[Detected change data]
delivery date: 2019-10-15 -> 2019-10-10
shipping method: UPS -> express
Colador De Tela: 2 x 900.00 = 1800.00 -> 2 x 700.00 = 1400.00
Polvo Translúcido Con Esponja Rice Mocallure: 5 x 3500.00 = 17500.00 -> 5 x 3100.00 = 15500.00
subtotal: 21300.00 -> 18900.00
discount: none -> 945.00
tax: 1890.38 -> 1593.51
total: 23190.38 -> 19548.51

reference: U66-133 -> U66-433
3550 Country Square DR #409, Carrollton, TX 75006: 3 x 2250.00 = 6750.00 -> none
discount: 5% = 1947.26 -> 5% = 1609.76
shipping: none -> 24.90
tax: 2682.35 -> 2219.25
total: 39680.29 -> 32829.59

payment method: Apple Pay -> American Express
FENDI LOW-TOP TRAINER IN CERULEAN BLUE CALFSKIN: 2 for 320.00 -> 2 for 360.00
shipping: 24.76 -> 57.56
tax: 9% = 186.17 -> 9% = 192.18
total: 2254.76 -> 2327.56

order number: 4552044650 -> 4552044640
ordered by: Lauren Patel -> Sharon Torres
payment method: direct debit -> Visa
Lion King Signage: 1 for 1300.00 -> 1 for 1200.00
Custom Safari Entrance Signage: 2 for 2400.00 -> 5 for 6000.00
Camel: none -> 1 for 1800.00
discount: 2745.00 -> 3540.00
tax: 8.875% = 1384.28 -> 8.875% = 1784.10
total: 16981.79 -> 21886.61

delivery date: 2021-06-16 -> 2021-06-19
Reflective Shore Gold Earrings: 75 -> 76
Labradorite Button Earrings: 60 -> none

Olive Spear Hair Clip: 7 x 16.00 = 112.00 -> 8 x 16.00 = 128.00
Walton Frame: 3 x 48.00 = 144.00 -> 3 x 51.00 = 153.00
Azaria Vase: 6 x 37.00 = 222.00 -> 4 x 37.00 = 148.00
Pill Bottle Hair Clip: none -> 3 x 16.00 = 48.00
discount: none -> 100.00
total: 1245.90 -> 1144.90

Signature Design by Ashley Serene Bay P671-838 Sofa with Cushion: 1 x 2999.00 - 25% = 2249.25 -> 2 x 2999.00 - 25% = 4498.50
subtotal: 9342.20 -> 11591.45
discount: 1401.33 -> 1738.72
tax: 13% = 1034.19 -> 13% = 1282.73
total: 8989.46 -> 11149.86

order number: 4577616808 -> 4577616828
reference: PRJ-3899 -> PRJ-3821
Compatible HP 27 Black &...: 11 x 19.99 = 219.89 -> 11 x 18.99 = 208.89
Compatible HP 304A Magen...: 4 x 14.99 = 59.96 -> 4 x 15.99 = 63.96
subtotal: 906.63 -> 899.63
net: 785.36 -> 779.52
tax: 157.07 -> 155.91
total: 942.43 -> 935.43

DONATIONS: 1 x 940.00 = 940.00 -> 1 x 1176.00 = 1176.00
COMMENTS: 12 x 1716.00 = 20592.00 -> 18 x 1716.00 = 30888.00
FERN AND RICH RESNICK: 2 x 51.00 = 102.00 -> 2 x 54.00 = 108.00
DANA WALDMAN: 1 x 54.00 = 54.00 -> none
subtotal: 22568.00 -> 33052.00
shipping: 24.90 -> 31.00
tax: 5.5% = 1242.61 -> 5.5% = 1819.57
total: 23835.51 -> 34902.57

## Exercise objective
In the entries above, how many lines hold the word "method"? State the number and nothing else.

## Result
3